Peter Kuruvita has turned his love of Sri Lankan cuisine and cooking into a mini food empire. So what tips does he have for foodies, or travellers in general visiting Sri Lanka for the first time?
“[In commercial capital Colombo] You need to stroll along Galle Face Green and get some street food from the little vendors, who sell everything from pickled olives to lentil patties stuffed with prawns,” Kuruvita tells Traveltalk in Melbourne, where he recently helped launch SriLankan Airlines flights between Colombo and Tullamarine, the only direct link between SL and Australia.
For breakfast, he says “you have to try string hoppers … egg hoppers”.
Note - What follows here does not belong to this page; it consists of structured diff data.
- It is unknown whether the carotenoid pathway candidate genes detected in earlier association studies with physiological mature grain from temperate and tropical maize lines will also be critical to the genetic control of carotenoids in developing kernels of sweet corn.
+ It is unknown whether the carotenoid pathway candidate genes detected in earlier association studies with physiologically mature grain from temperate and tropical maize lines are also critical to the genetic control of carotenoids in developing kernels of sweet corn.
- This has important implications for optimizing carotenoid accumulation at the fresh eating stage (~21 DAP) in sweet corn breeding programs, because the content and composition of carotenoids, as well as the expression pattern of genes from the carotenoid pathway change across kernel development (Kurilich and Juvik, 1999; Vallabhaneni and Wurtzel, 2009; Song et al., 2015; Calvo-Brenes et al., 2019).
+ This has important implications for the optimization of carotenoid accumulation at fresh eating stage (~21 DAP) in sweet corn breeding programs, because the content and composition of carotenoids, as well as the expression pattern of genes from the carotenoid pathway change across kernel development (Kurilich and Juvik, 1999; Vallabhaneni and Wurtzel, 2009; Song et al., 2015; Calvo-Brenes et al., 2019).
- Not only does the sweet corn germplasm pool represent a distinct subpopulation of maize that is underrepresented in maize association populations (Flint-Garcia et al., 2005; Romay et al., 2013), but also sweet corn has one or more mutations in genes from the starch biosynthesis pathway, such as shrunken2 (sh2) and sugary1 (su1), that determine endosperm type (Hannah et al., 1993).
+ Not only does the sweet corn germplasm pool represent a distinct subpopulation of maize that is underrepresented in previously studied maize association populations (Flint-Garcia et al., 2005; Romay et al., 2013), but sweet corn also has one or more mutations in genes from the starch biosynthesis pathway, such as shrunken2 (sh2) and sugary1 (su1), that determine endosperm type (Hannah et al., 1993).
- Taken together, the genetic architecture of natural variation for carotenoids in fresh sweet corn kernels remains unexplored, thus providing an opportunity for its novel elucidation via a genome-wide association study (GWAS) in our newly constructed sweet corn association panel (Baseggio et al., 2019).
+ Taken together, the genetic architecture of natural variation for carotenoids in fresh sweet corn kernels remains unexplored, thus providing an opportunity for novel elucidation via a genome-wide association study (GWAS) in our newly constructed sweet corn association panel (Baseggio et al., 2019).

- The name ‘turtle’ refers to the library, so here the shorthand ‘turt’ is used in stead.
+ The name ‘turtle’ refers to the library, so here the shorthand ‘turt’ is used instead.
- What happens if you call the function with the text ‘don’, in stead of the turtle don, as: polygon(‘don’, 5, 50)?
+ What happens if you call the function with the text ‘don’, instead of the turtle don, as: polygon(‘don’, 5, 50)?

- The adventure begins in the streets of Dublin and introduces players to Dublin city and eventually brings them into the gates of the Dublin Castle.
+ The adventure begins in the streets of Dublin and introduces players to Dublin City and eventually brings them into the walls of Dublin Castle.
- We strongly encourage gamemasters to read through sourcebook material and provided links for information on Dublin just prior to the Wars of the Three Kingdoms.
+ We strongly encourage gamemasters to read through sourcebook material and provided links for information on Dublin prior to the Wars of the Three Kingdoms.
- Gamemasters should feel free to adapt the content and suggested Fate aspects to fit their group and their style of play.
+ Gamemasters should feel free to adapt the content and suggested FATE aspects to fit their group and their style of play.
Kottu roti, a main course made usually made from godamba roti (a type of Sri Lankan roti), vegetables, egg and spices is another dish not to be missed.
While the celebrity chef says Sri Lanka is incredible for vegetarians, he adds meat dishes such as a “ridiculously good” local black pork curry make it a great destination for the more carnivorous too.
For dessert, a milk rice pudding dish called Kiribath is a must – perhaps with some of the country’s famous tea, which Kuruvita says can be sampled at the tea fields whilst staying at a beautiful tea bungalow.
As well as their uniqueness, it’s the simplicity of the Sri Lankan food experiences that seem to excite the restaurateur most.
“In the morning, you can stop in one of the local stores and get egg roti, which is this paper-thin type of roti that is folded up with egg … and they give you some fish or chicken gravy. It’s just beautiful, and it’s cheap,” says Kuruvita, whose father hails from the South Asian nation.
“And … one of the things with Sri Lanka is you don’t ever get sick, which is one of the bonuses of travelling there.”
A part-time tour leader with World Expeditions, Kuruvita says visitors should also try one of Colombo’s cool rooftop bars.
If all of that doesn't get your tastebuds tingling, nothing will.